I jumped up on stage to give a final call for participation to the ccLearn and OER regional meeting at iSummit July 29 - August 1 in order to increase participation by principals in the region. Let’s hope it worked!

After this conference, I directly headed to Beijing where I worked with CC Mainland China team on accelerating business development and assessing great projects which would be great to integrate Creative Commons licensing. If you have an organization in China or any jurisdiction and want to help in this process, check out the page CC Web Integration.

The next stop for me is to head to celebrate Lu’s 27th birthday on May 4th, then onto Japan to meet up Joi, Catharina, Fumi and more (ken!). Then back to Guangzhou, Beijing, then back to Guangzhou, then back in San Francisco May 21 through at least end of July as homebase. Cheers!

The Open Library, Public Domain Wiki, and other Realized Myths of Creative Commons Lore

Updated March 18, 2008 @ 4:35 am

Here are my slides from my presentaiton at National Digital Archive Program Annual Conference in Taipei:

Five years ago the actual implementation of an accessible worldwide digital library or archive existed in the land of fairytales. With the rise of Free and Open culture, decreased hardware costs, and cheap Internet access in some countries of the world, the ability to actualize these myths on a grand scale on the Internet became possible. Still however, the legal hurdles randomly scattered by copyright in jurisdictions around the world erected a major barricade for accessing knowledge. Copyright law generally has increased confusion around how creative works may be used. With the introduction of Creative Commons in 2003, these issues were addressed with clearly explained copyright licenses, a clear public domain dedication, and a brilliant international community consisting of 46+ International jurisdictions supporting the commons.

This presentation surveys the major digital archiving initiatives,
museums, and digital libraries around the world which use Creative Commons licenses. It also presents Creative Commons involvement with the Open Library (http://demo.openlibrary.org) to create a site where books and other media are edited collaboratively wiki-style by people around the world to help determine the copyright status of these works. The myths of lore are to be debunked.

Creative Commons: CC+ Announced! Enabling morePermissions beyond a standard CC license (and its NOT a license)

Updated December 19, 2007 @ 11:22 pm

I see CC+ is blowing up on the web today. NOTE: It is NOT a new license, but a facilitation of morePermissions beyond ANY standard CC licenses. CC+ is CC license + Another agreement.

One goal is to help semanticize commercial transactions for free flow of business transactions, but also, to provide a mechanism to enable commercial interoperability on multiple levels.

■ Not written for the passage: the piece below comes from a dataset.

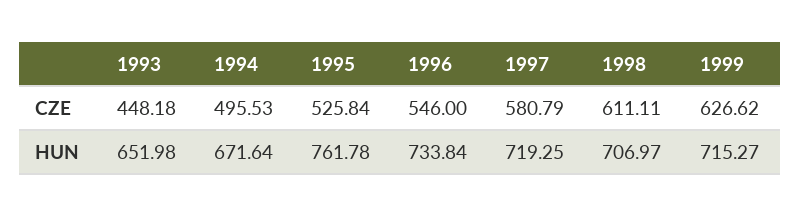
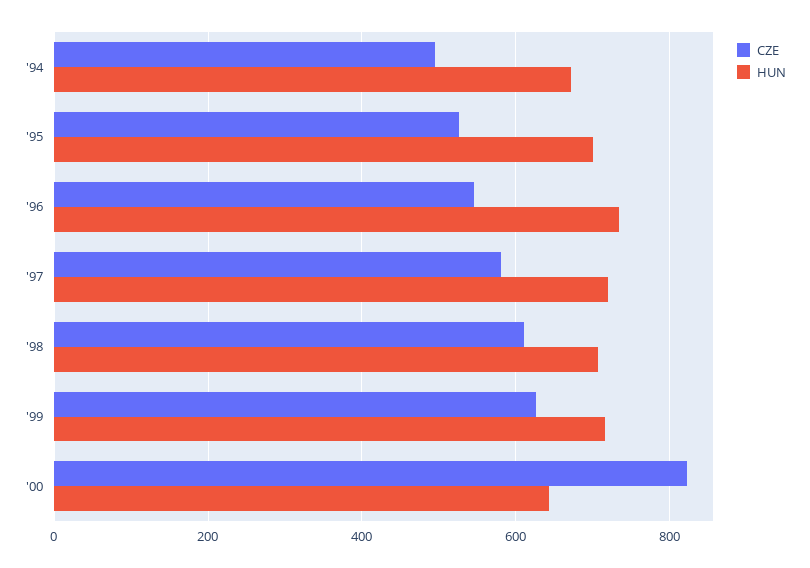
CZE, 1993: 448.18 -> none
HUN, 1993: 651.98 -> none
HUN, 1995: 761.78 -> 700
CZE, '00: none -> 820
HUN, '00: none -> 640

Yahoo! has integrated it at the “system level” so hopefully will get more adoption because of that as well…

I have been working overtime on getting this project launched on the Creative Commons side, and has been one of my major projects (along with working on Open Library, adding CC licensing to OLPC, and many other fund tasks. NOTE: All of these projects are great projects which involve so many more people than just me…I am just an instigator/agitator a lot of the time now :)

Here is the blog post Eric Steuer made about CC+:

We are very excited to announce the launch of the CC+ (aka CC Plus) and CC0 (aka CC Zero) programs. These are major additions to the Creative Commons array of legal tools.

In a nutshell, CC+ is a protocol to enable a simple way for users to get rights beyond those granted by a CC license. Meanwhile, CC0 is a protocol that enables people to either assert that a work has no legal restrictions attached to it or waive any rights associated with a work so it has no legal restrictions attached to it. The program also provides an easy way to sign these assertions or waivers.

Please read our press release about the launch of CC+ and CC0 for more information about how they work and who we’re collaborating with.

I’ll be writing more about CC0 (CCZero) shortly and how this will be a brilliant project for Open Clip Art Library, Open Font Library and other free and open content projects.